A Fe-doped Ni3S2 particle film as a high-efficiency robust oxygen evolution electrode with very high current density

Abstract

The efficiency of water splitting is mainly limited by the low rate of the oxygen evolution reaction (OER) and it is thus of great importance but still remains a huge challenge to develop efficient OER catalysts capable of delivering high current densities at low overpotentials. Herein, we describe our recent finding that a Fe-doped Ni₃S₂ particle film with 11.8% Fe-content hydrothermally grown on nickel foam (Fe_11.8%-Ni₃S₂/NF) behaves as a highly active robust oxygen evolution electrode in strongly alkaline media.

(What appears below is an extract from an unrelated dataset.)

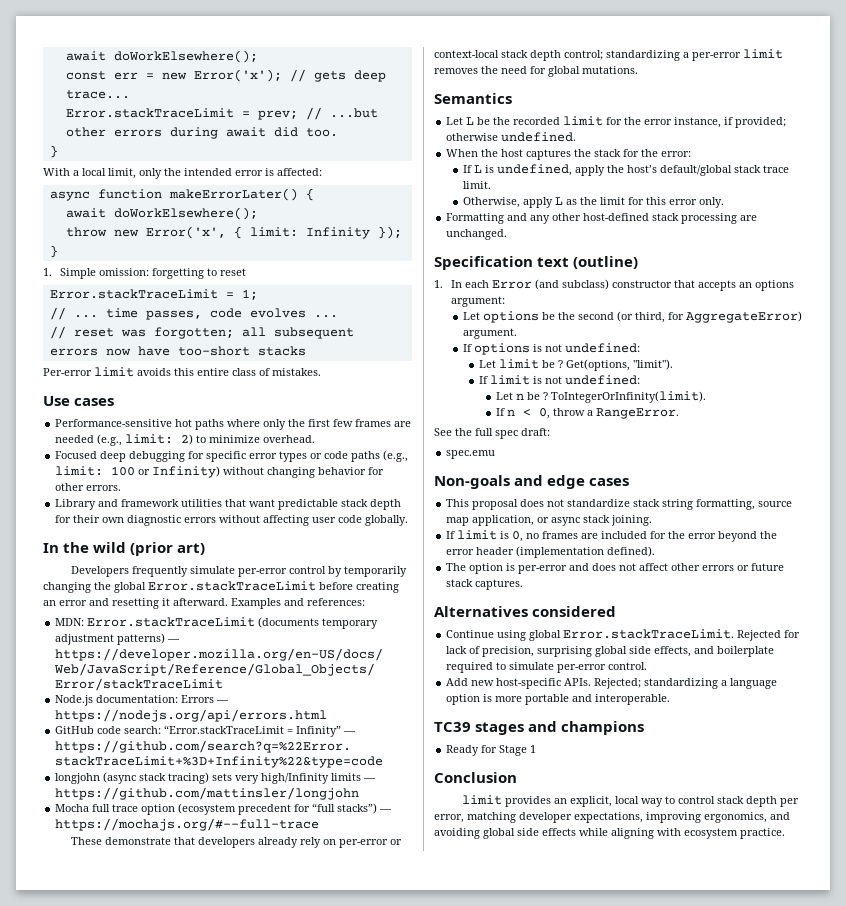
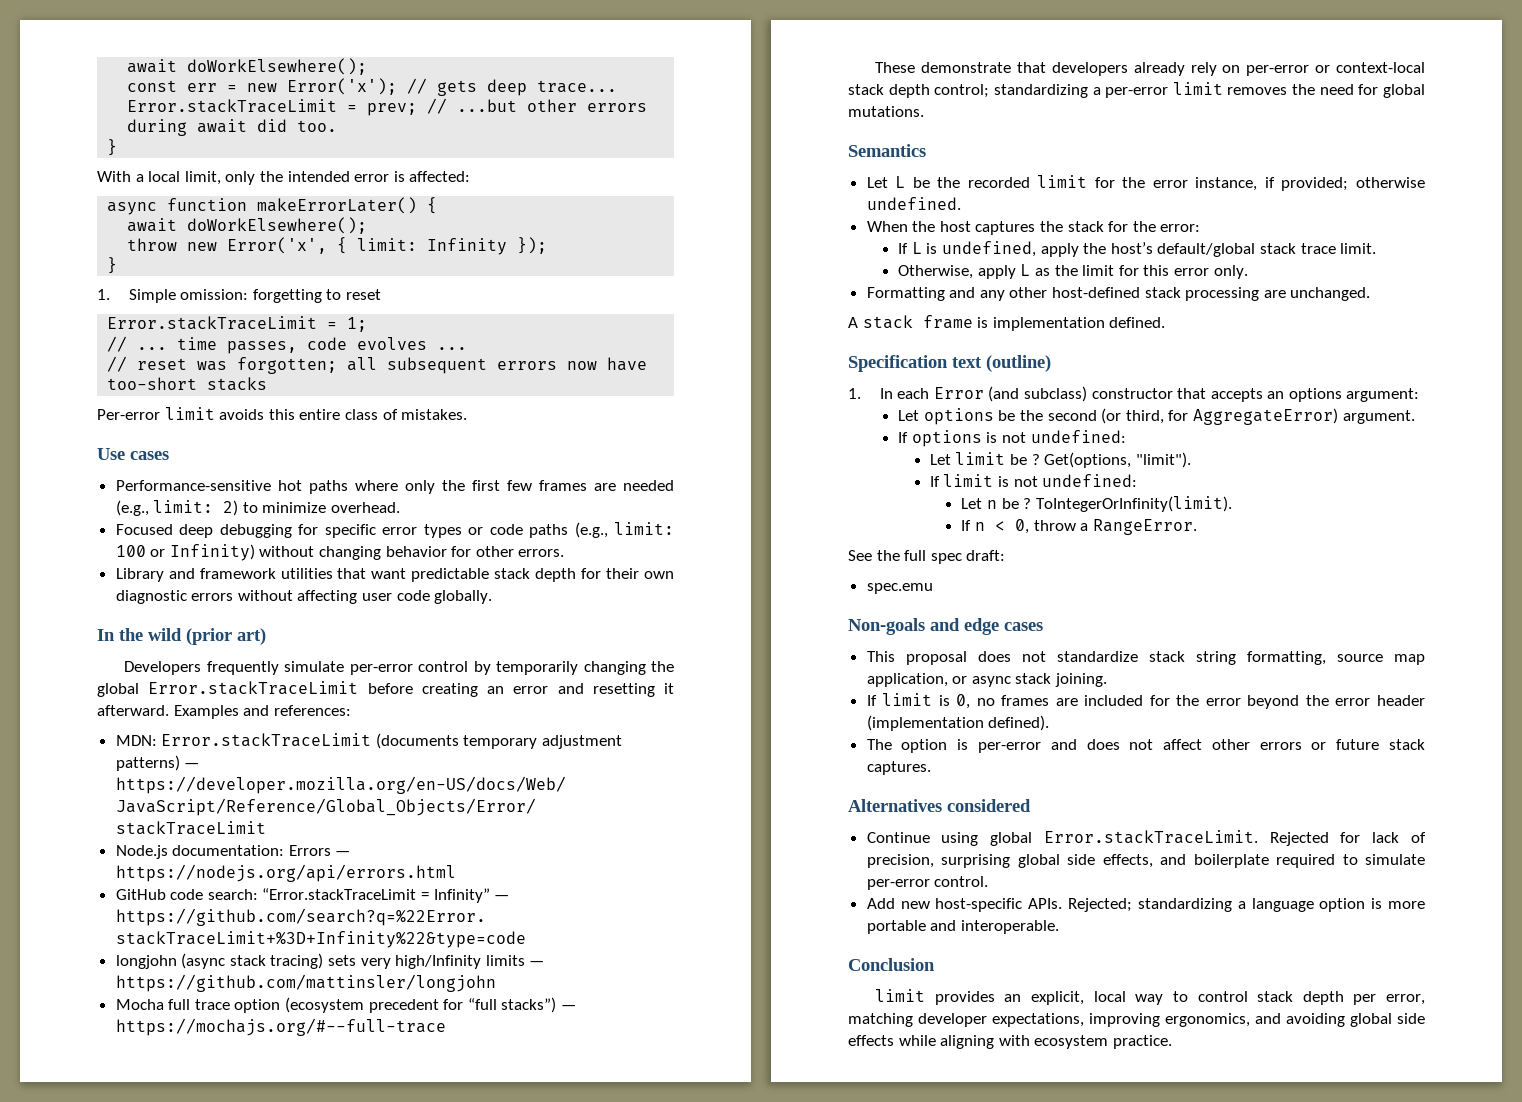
+ A stack frame is implementation defined.
- TC39 stages and champions
- Ready for Stage 1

This electrode needs an overpotential of only 253 mV to achieve 100 mA cm⁻² with a Tafel slope of 65.5 mV dec⁻¹ and maintains its catalytic activity for at least 14 h in 1 M KOH, and the NiOOH and FeOOH formed at the Fe_11.8%-Ni₃S₂ surface are the actual catalytic sites. Notably, it also operates efficiently and stably in 30 wt% KOH, capable of affording very high current densities of 500 and 1000 mA cm⁻² at small overpotentials of 238 and 269 mV, respectively, with a faradaic efficiency of 100%.